■ REQUIRED WORK
From the listing below, pull each line that includes "shadow".
START EXERCISE MATERIALS
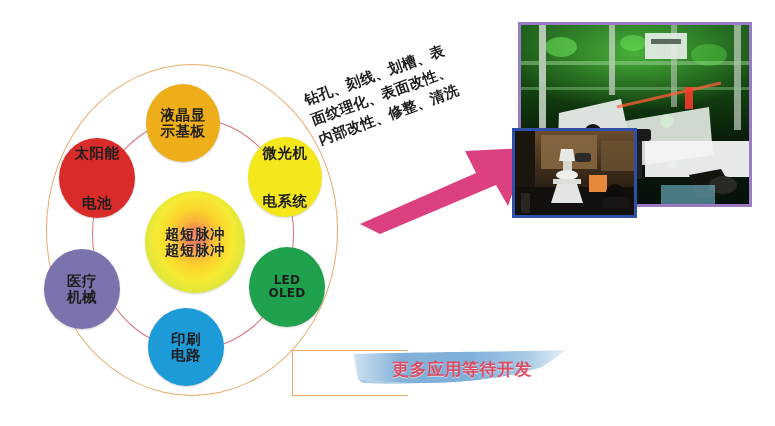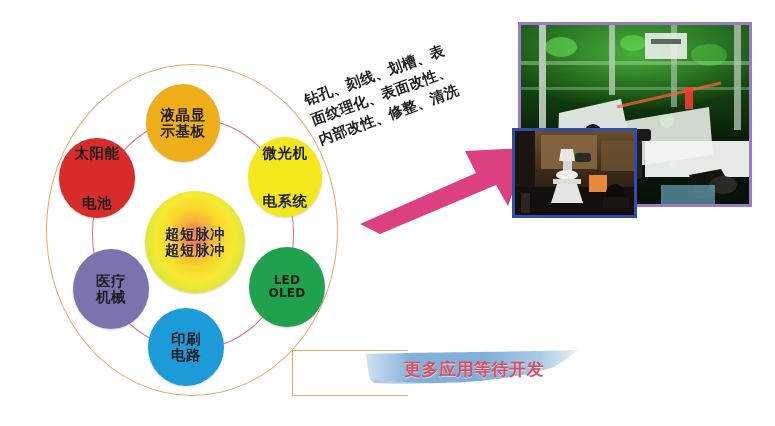--- a/index.html
+++ b/index.html
@@ -28,21 +28,21 @@
     display:flex;flex-direction:column;align-items:center;justify-content:center;
     text-align:center;color:#1d1d1d;font-weight:bold;line-height:1.12;
     letter-spacing:.5px;
     box-shadow:0 1px 2px rgba(0,0,0,.18);
   }
   .bubble span{display:block;white-space:nowrap;}
 
   .b-lcd   {left:146px;top:84px; width:74px;height:78px; background:#eeae1a; font-size:14.5px;}
   .b-solar {left:59px; top:138px;width:76px;height:80px; background:#da2b2b; font-size:14.5px;gap:34px;}
   .b-mems  {left:248px;top:137px;width:74px;height:80px; background:#f4e81d; font-size:14.5px;gap:32px;}
-  .b-med   {left:73px; top:249px;width:76px;height:80px; background:#7b73ae; font-size:14.5px;}
+  .b-med   {left:44px; top:249px;width:76px;height:80px; background:#7b73ae; font-size:14.5px;}
   .b-led   {left:249px;top:247px;width:76px;height:80px; background:#1fa14d; font-size:12px; letter-spacing:.3px;}
   .b-pcb   {left:148px;top:308px;width:76px;height:78px; background:#1d9ad8; font-size:14.5px;font-family:Liberation Serif, serif;}
 
   .b-center{
     left:145px;top:191px;width:100px;height:102px;font-size:14.5px;
     background:
       radial-gradient(ellipse at 50% 46%,
         #f58a64 0%, #f07a55 9%,
         #f7b13c 22%, #fbd62a 38%,
         #f6ea33 55%, #d8e53c 75%, #b9dc3f 100%);
@@ -55,21 +55,21 @@
     position:absolute;left:292px;top:350px;width:115px;height:44px;
     border-left:0;border-right:1.6px solid #e8a96a;
     border-top:1.6px solid #e8a96a;border-bottom:1.6px solid #e8a96a;
     border-radius:0;
     background:transparent;
     transform:scaleX(-1);
   }
 
   
   .ribbon{
-    position:absolute;left:364px;top:350px;width:220px;height:42px;
+    position:absolute;left:352px;top:350px;width:220px;height:42px;
   }
   .ribbon svg{display:block;}
   .ribbon-text{
     position:absolute;left:0;top:0;width:100%;height:100%;
     display:flex;align-items:center;justify-content:center;
     font-size:17px;font-weight:bold;color:#e04a5e;
     letter-spacing:.5px;text-shadow:0 1px 0 rgba(255,255,255,.6);
     padding-bottom:3px;box-sizing:border-box;
   }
END EXERCISE MATERIALS
■ SOLUTION TO THE EXERCISE
     box-shadow:0 1px 2px rgba(0,0,0,.18);
     letter-spacing:.5px;text-shadow:0 1px 0 rgba(255,255,255,.6);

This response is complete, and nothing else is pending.